ART0380 is a competitive, potentially best-in-class, oral, highly potent, and selective ATR inhibitor. Ataxia telangiectasia and Rad3-related (ATR) is a master regulator of DNA replication stress response that promotes cell death by destabilizing replication forks, inducing DNA damage, or inhibiting checkpoint activation. ART0380 has broad clinical potential and is being investigated alone and in combination with other targeted therapies, chemotherapies and radiosensitiser opportunities in DDR deficient and high replication stress tumors.

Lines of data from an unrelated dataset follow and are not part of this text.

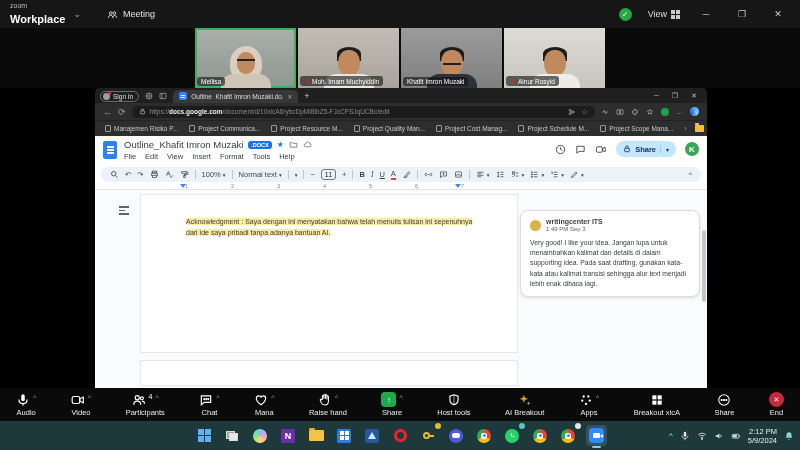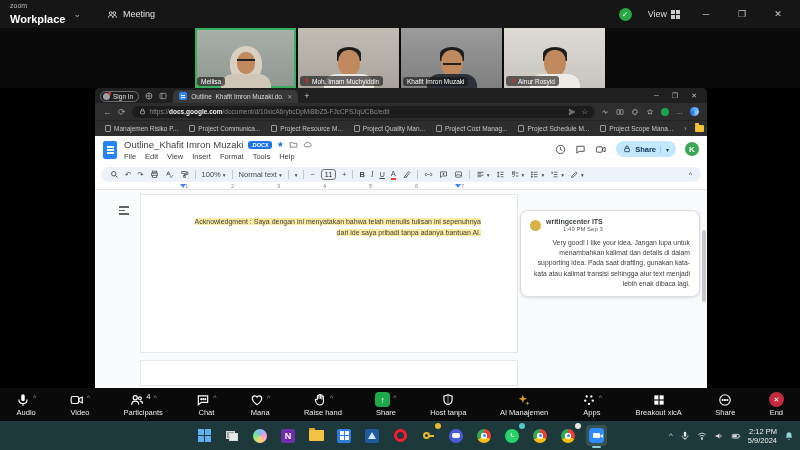"Outline_Khafit Imron Muzaki" .docs { text-align: right -> none }
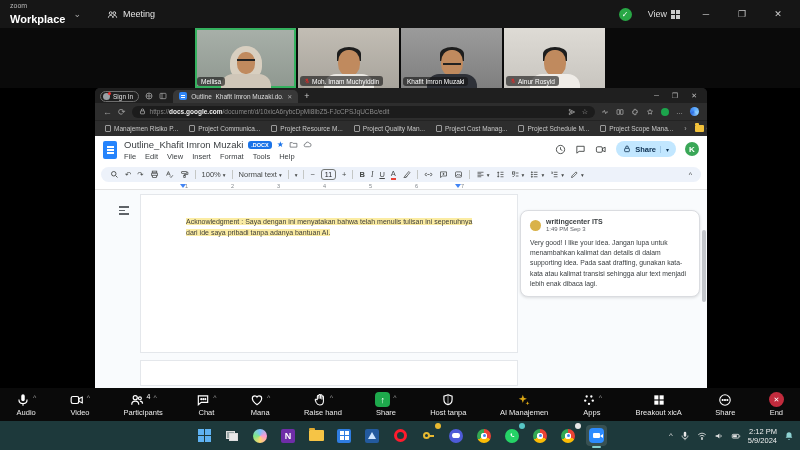"Host tanpa" span.lbl { text: tanpa -> tools }
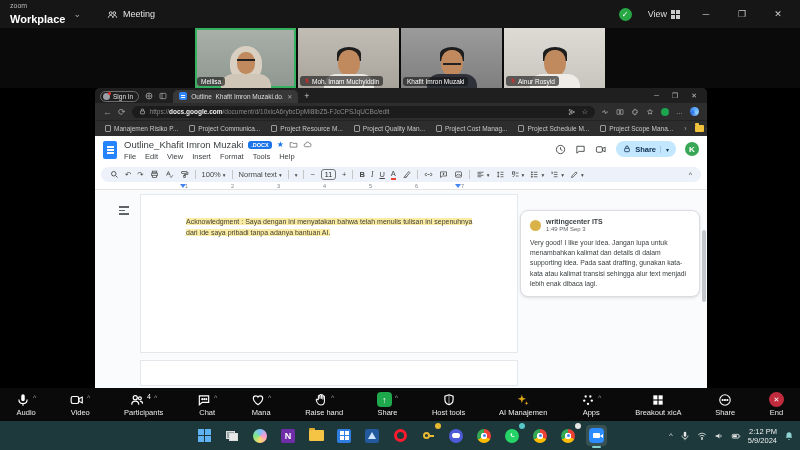"AI Manajemen" span.lbl { text: Manajemen -> Breakout }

ART0380 was in-licensed from MDACC and ShangPharma in 2019.

About the DcoDeR platform

猫咪AV成人 has developed a specialized DcoDeR platform which exploits its expertise and experience in DNA damage biology and drug discovery to systematically discover and develop medicines targeting the totality of the DDR. Our world class DNA damage response discovery platform allows us to understand disease biology, identify novel targets, develop new medicines, and select and treat patients who will benefit most. DcoDeR is being leveraged in ongoing research collaborations and licensing agreements with Merck KGaA to identify novel DDR nuclease inhibitors and with Novartis to identify DDR targets to use in combination with radioligand therapies.